▶ _Work request_:
Locate every line in the records below that holds the word "пространством" and return each one.

╭─ Records provided

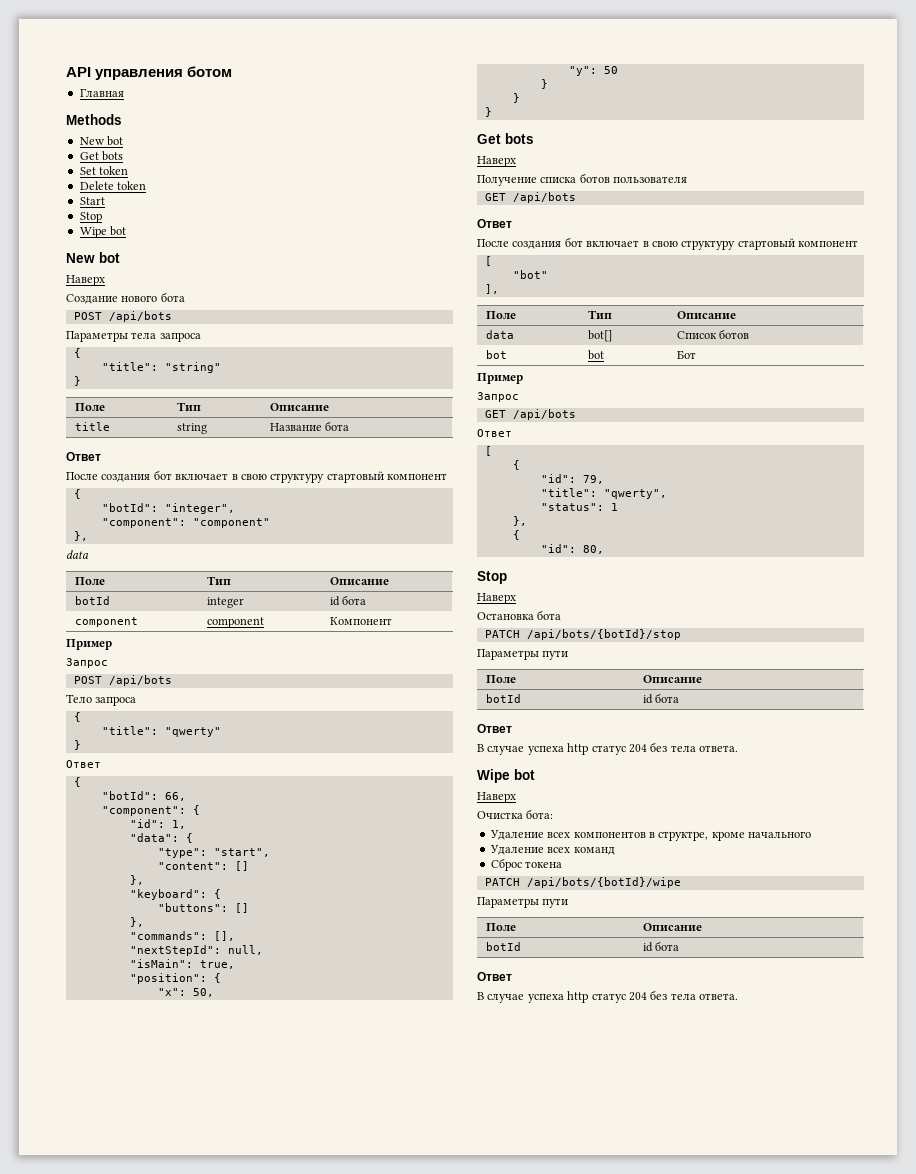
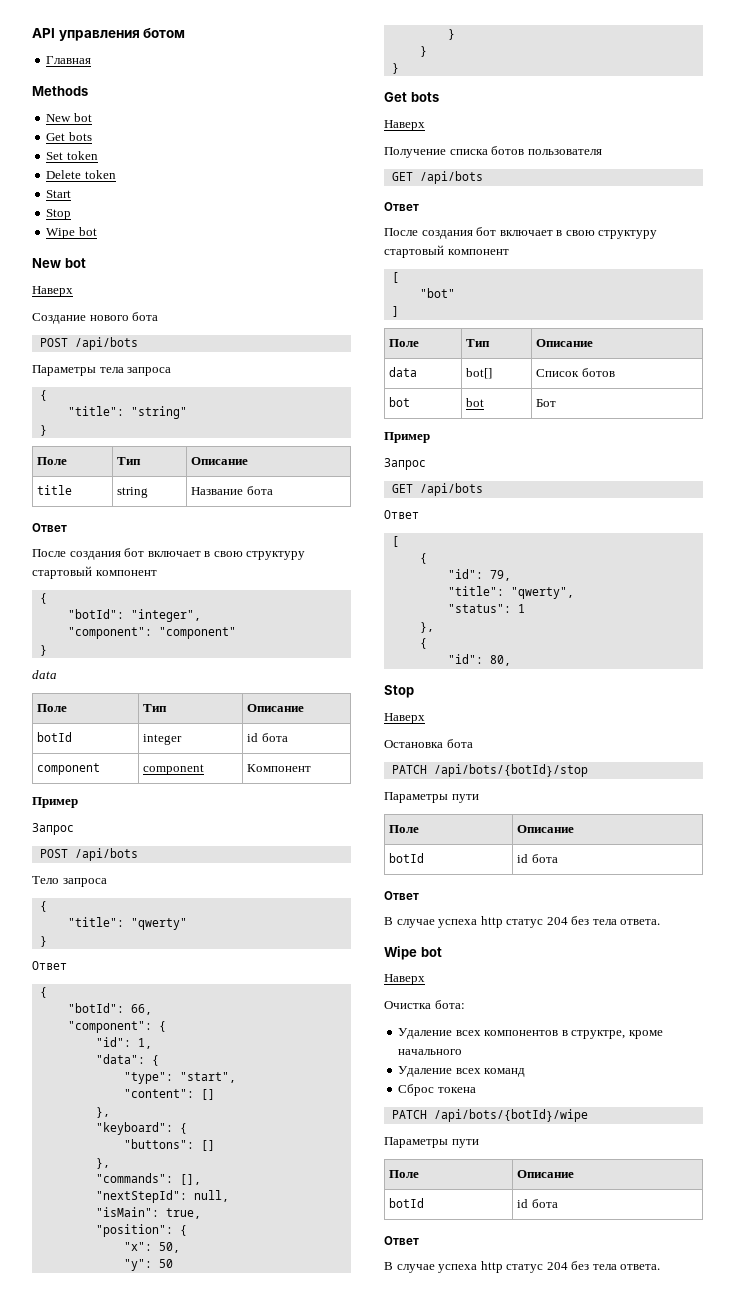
  "component": "component"
- },
+ }
- ],
+ ]

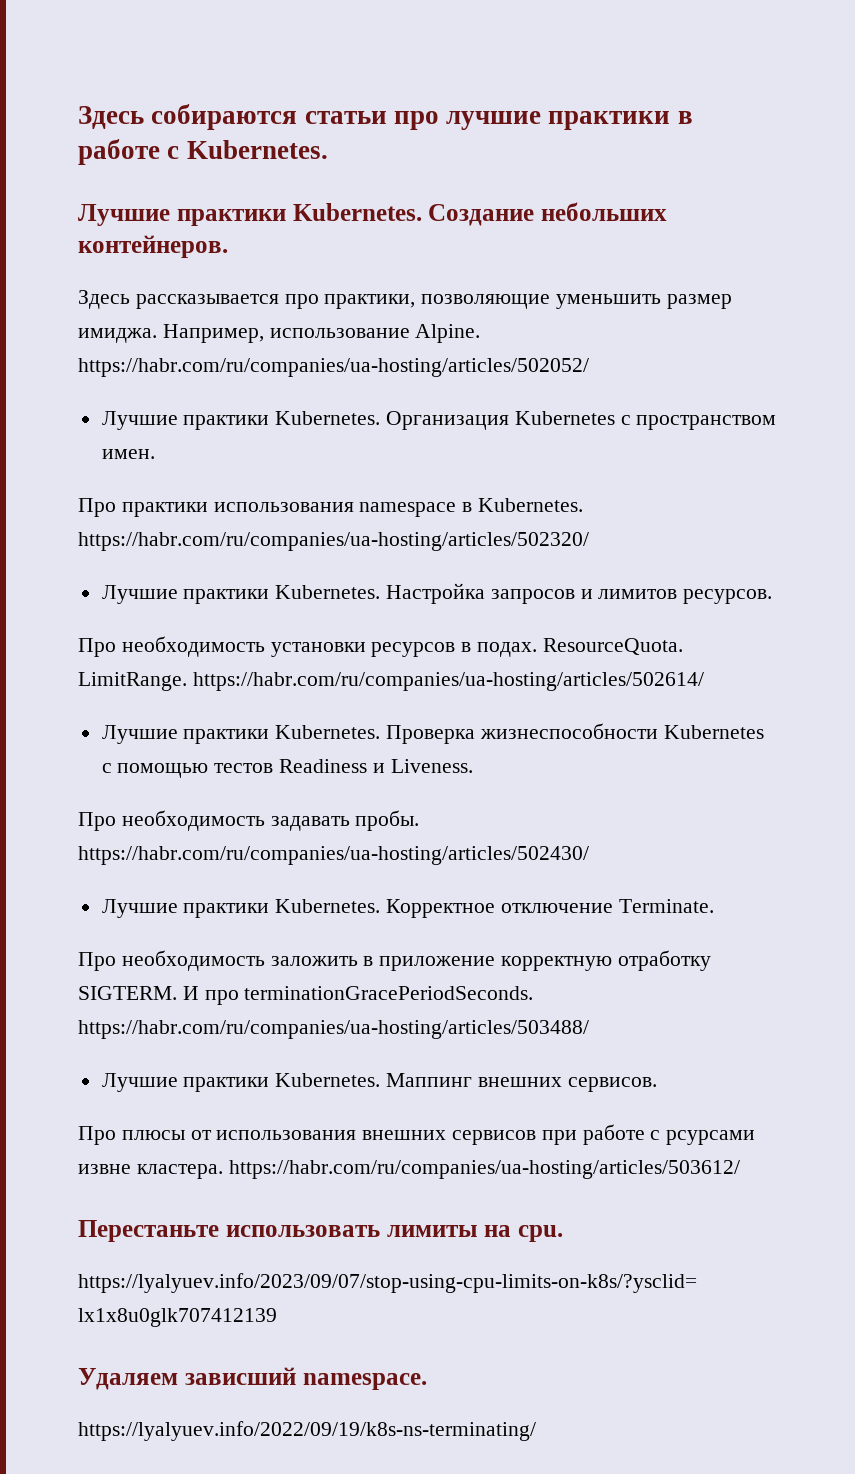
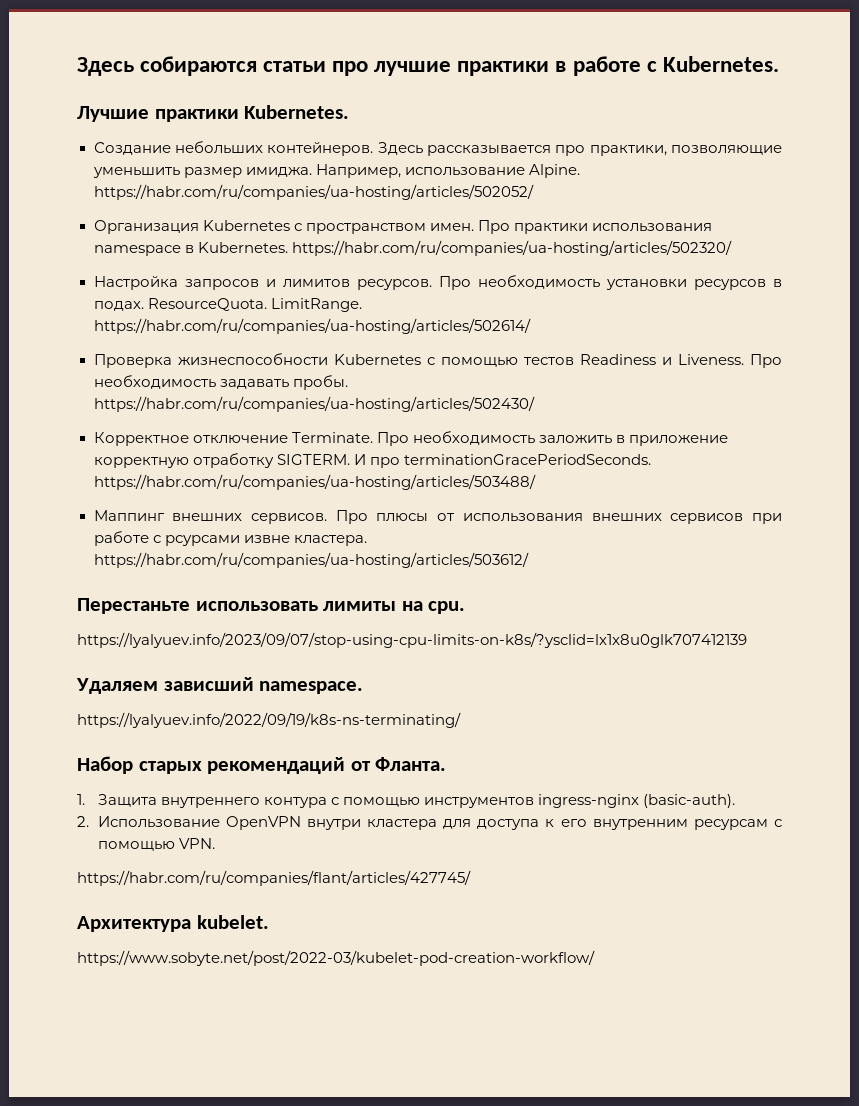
- Лучшие практики Kubernetes. Создание небольших контейнеров.
- Здесь рассказывается про практики, позволяющие уменьшить размер имиджа.
+ Лучшие практики Kubernetes.
+ Создание небольших контейнеров. Здесь рассказывается про практики, позволяющие уменьшить размер имиджа.
  Например, использование Alpine. https://habr.com/ru/companies/ua-hosting/articles/502052/
- Лучшие практики Kubernetes. Организация Kubernetes с пространством имен.
- Про практики использования namespace в Kubernetes. https://habr.com/ru/companies/ua-hosting/articles/502320/
- Лучшие практики Kubernetes. Настройка запросов и лимитов ресурсов.
- Про необходимость установки ресурсов в подах.
+ Организация Kubernetes с пространством имен. Про практики использования namespace в Kubernetes. https://habr.com/ru/companies/ua-hosting/articles/502320/
+ Настройка запросов и лимитов ресурсов. Про необходимость установки ресурсов в подах.
  LimitRange. https://habr.com/ru/companies/ua-hosting/articles/502614/
- Лучшие практики Kubernetes. Проверка жизнеспособности Kubernetes с помощью тестов Readiness и Liveness.
- Про необходимость задавать пробы. https://habr.com/ru/companies/ua-hosting/articles/502430/
- Лучшие практики Kubernetes. Корректное отключение Terminate.
- Про необходимость заложить в приложение корректную отработку SIGTERM.
+ Проверка жизнеспособности Kubernetes с помощью тестов Readiness и Liveness. Про необходимость задавать пробы. https://habr.com/ru/companies/ua-hosting/articles/502430/
+ Корректное отключение Terminate. Про необходимость заложить в приложение корректную отработку SIGTERM.
  И про terminationGracePeriodSeconds. https://habr.com/ru/companies/ua-hosting/articles/503488/
- Лучшие практики Kubernetes. Маппинг внешних сервисов.
- Про плюсы от использования внешних сервисов при работе с рсурсами извне кластера. https://habr.com/ru/companies/ua-hosting/articles/503612/
+ Маппинг внешних сервисов. Про плюсы от использования внешних сервисов при работе с рсурсами извне кластера. https://habr.com/ru/companies/ua-hosting/articles/503612/
+ Набор старых рекомендаций от Фланта.
+ 1. Защита внутреннего контура с помощью инструментов ingress-nginx (basic-auth).
+ 2. Использование OpenVPN внутри кластера для доступа к его внутренним ресурсам с помощью VPN.
+ https://habr.com/ru/companies/flant/articles/427745/
+ Архитектура kubelet.
+ https://www.sobyte.net/post/2022-03/kubelet-pod-creation-workflow/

╰─

▶ _Answer to this exercise_:
- Лучшие практики Kubernetes. Организация Kubernetes с пространством имен.
+ Организация Kubernetes с пространством имен. Про практики использования namespace в Kubernetes. https://habr.com/ru/companies/ua-hosting/articles/502320/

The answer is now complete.